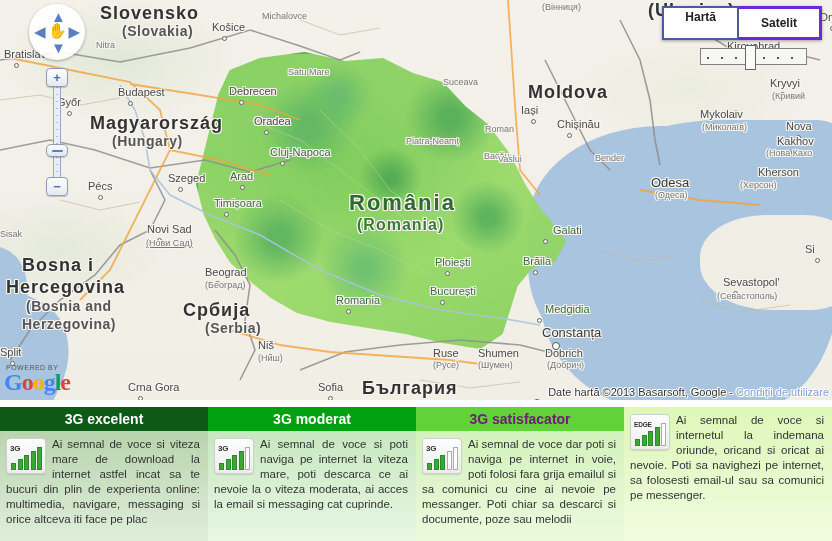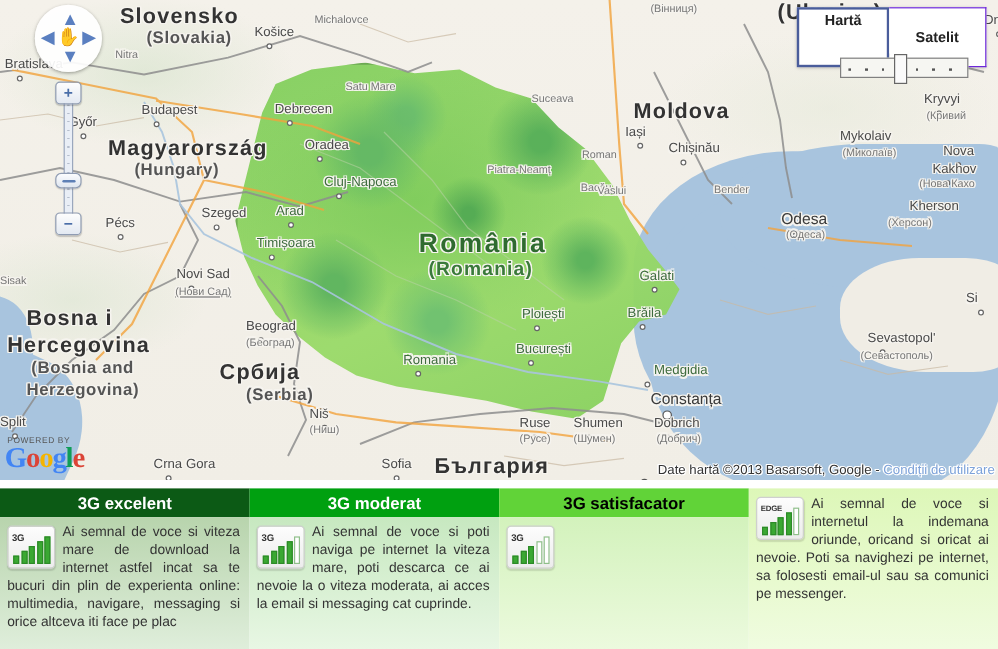--- a/index.html
+++ b/index.html
@@ -190,8 +190,8 @@
   .mtbtn {
     font-size: 12px; font-weight: bold; color: #222;
     background: #fff;
-    border: 1px solid #6d28d9;
-    padding: 17px 22px;
+    border: 3px solid #6d28d9;
+    padding: 7px 22px;
     text-align: center;
   }
   .mtbtn.active {

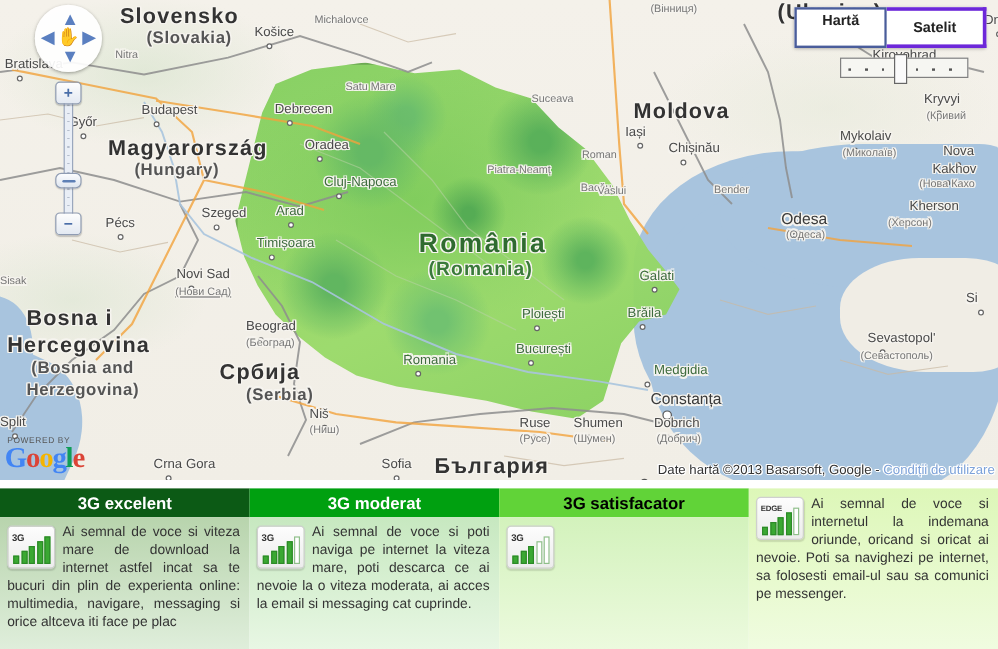--- a/index.html
+++ b/index.html
@@ -440,7 +440,7 @@
       <span class="city-dot" style="left: 445px; top: 271px;"></span>
       <div class="map-label lbl-city-green" style="left: 523px; top: 255px;">Brăila</div>
       <span class="city-dot" style="left: 533px; top: 270px;"></span>
-      <div class="map-label lbl-city-green" style="left: 533px; top: 224px;">Galati</div>
+      <div class="map-label lbl-city-green" style="left: 553px; top: 224px;">Galati</div>
       <span class="city-dot" style="left: 543px; top: 239px;"></span>
       <div class="map-label lbl-city-green" style="left: 527px; top: 303px; padding-left: 18px;">Medgidia</div>
       <span class="city-dot" style="left: 537px; top: 318px;"></span>

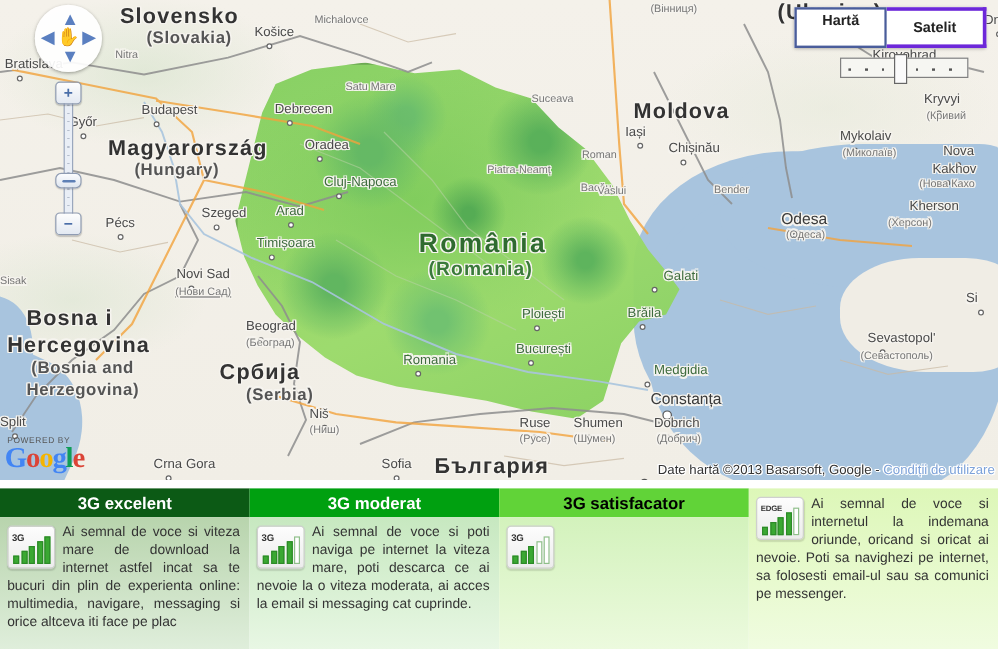--- a/index.html
+++ b/index.html
@@ -532,7 +532,7 @@
         </div><span>Ai semnal de voce si poti naviga pe internet la viteza mare, poti descarca ce ai nevoie la o viteza moderata, ai acces la email si messaging cat cuprinde.</span></div>
     </div>
     <div class="legend-col">
-      <div class="legend-head" style="background: rgb(97, 211, 56); color: #000000;">3G satisfacator</div>
+      <div class="legend-head" style="background: rgb(97, 211, 56); color: #701a75;">3G satisfacator</div>
       <div class="legend-body" style="background: linear-gradient(rgb(211, 242, 188), rgb(236, 250, 222));"><div class="sig-icon">
           <span class="tech">3G</span>
           <span class="bars">

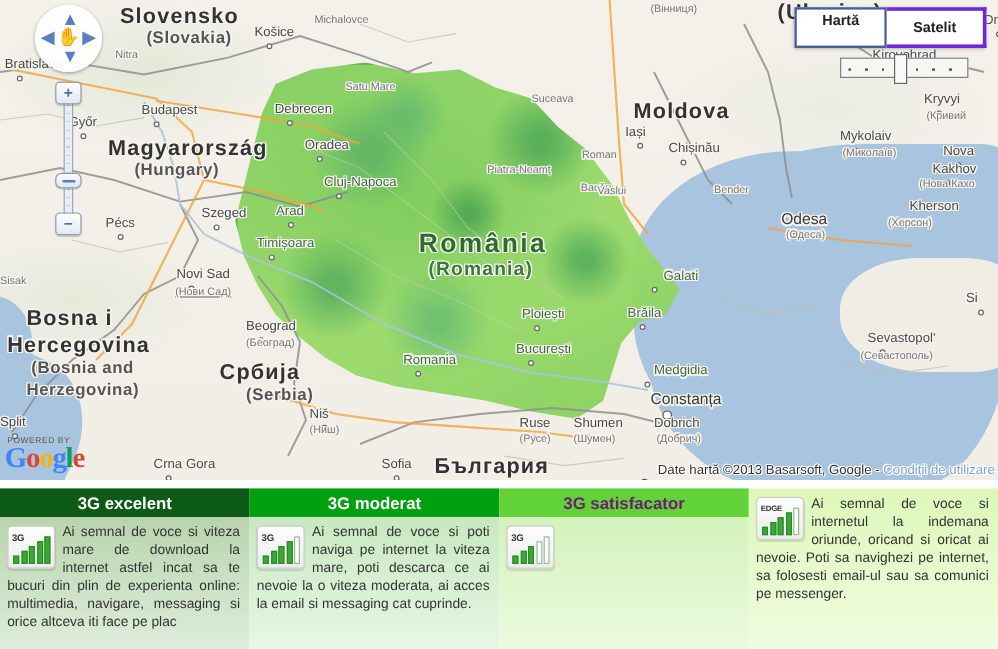--- a/index.html
+++ b/index.html
@@ -542,7 +542,7 @@
             <i class="off"></i>
             <i class="off"></i>
           </span>
-        </div></div>
+        </div><span>Ai semnal de voce dar poti si naviga pe internet in voie, poti folosi fara grija emailul si sa comunici cu cine ai nevoie pe messanger. Poti chiar sa descarci si documente, poze sau melodii</span></div>
     </div>
     <div class="legend-col">
       <div class="legend-body" style="background: linear-gradient(rgb(221, 247, 184), rgb(240, 252, 224));"><div class="sig-icon">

- **EXERCISE OBJECTIVE**
Look through the records and copy every line that has the word "style".

- **EXERCISE ANSWER**
       <span class="city-dot" style="left: 445px; top: 271px;"></span>
       <div class="map-label lbl-city-green" style="left: 523px; top: 255px;">Brăila</div>
       <span class="city-dot" style="left: 533px; top: 270px;"></span>
-      <div class="map-label lbl-city-green" style="left: 533px; top: 224px;">Galati</div>
+      <div class="map-label lbl-city-green" style="left: 553px; top: 224px;">Galati</div>
       <span class="city-dot" style="left: 543px; top: 239px;"></span>
       <div class="map-label lbl-city-green" style="left: 527px; top: 303px; padding-left: 18px;">Medgidia</div>
       <span class="city-dot" style="left: 537px; top: 318px;"></span>
-      <div class="legend-head" style="background: rgb(97, 211, 56); color: #000000;">3G satisfacator</div>
+      <div class="legend-head" style="background: rgb(97, 211, 56); color: #701a75;">3G satisfacator</div>
       <div class="legend-body" style="background: linear-gradient(rgb(211, 242, 188), rgb(236, 250, 222));"><div class="sig-icon">
       <div class="legend-body" style="background: linear-gradient(rgb(221, 247, 184), rgb(240, 252, 224));"><div class="sig-icon">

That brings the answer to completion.